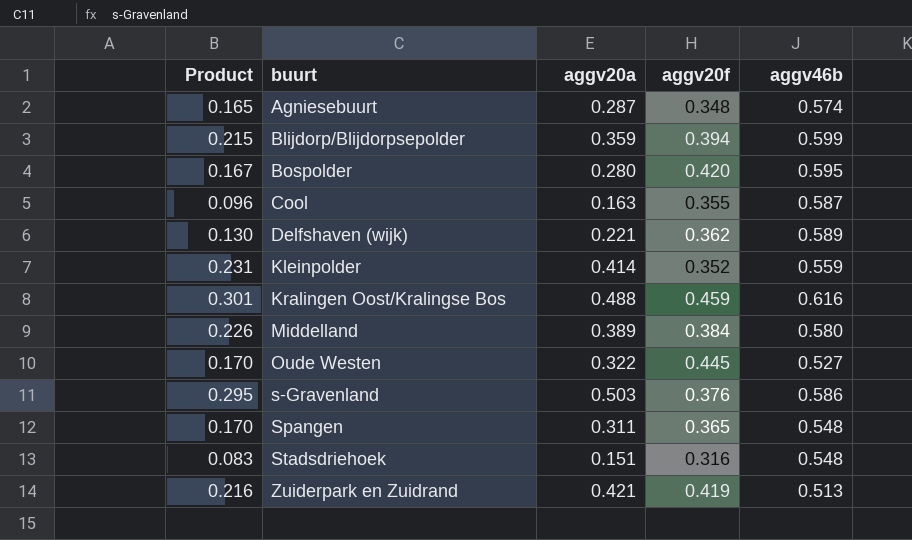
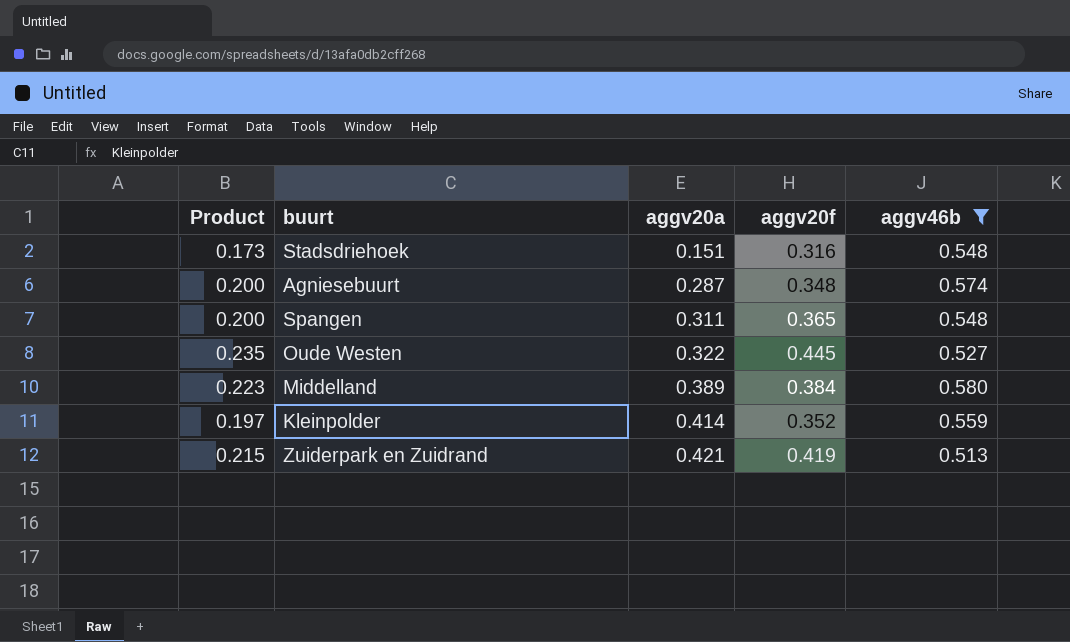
filter: none -> aggv46b <= 0.580
row order: buurt ascending -> aggv20a ascending
column Product | formula: [aggv20a] * [aggv46b] -> [aggv20f] * [aggv46b]

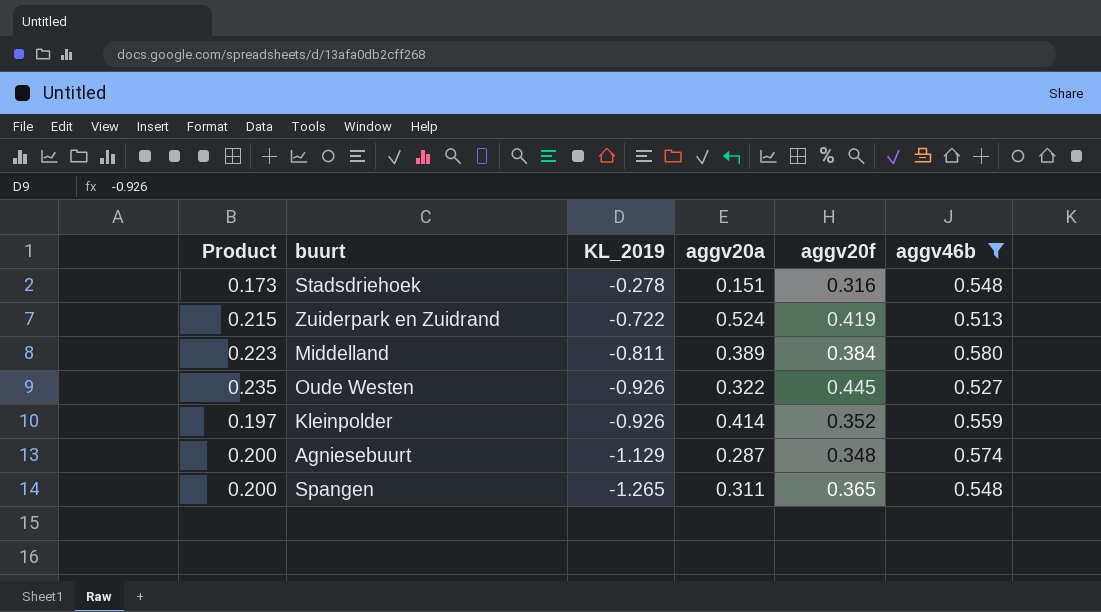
row order: aggv20a ascending -> KL_2019 descending
column KL_2019 | position: none -> 3
Zuiderpark en Zuidrand | aggv20a: 0.421 -> 0.524

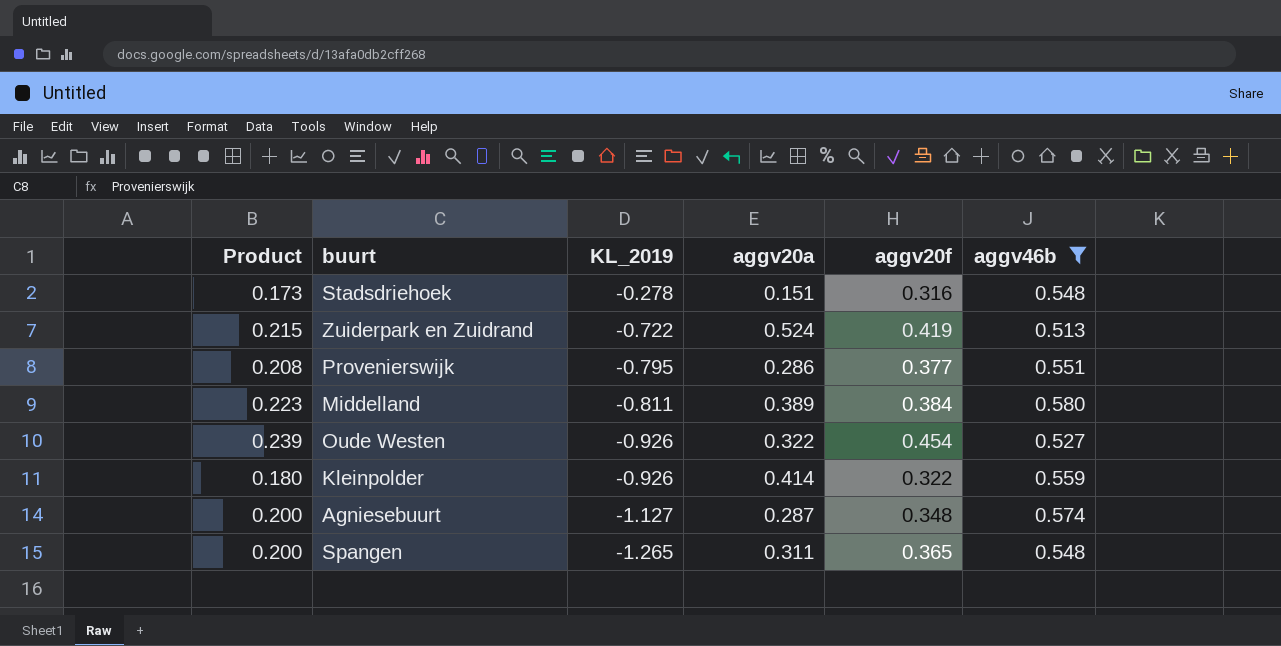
row Provenierswijk: none -> 0.208 | -0.795 | 0.286 | 0.377 | 0.551
Oude Westen | Product: 0.235 -> 0.239
Oude Westen | aggv20f: 0.445 -> 0.454
Kleinpolder | Product: 0.197 -> 0.180
Kleinpolder | aggv20f: 0.352 -> 0.322
Agniesebuurt | KL_2019: -1.129 -> -1.127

········

Problem statement:
Check each line of the listing above for the string "column", and report how many lines contain it, as a number alone.

Exercise solution:
2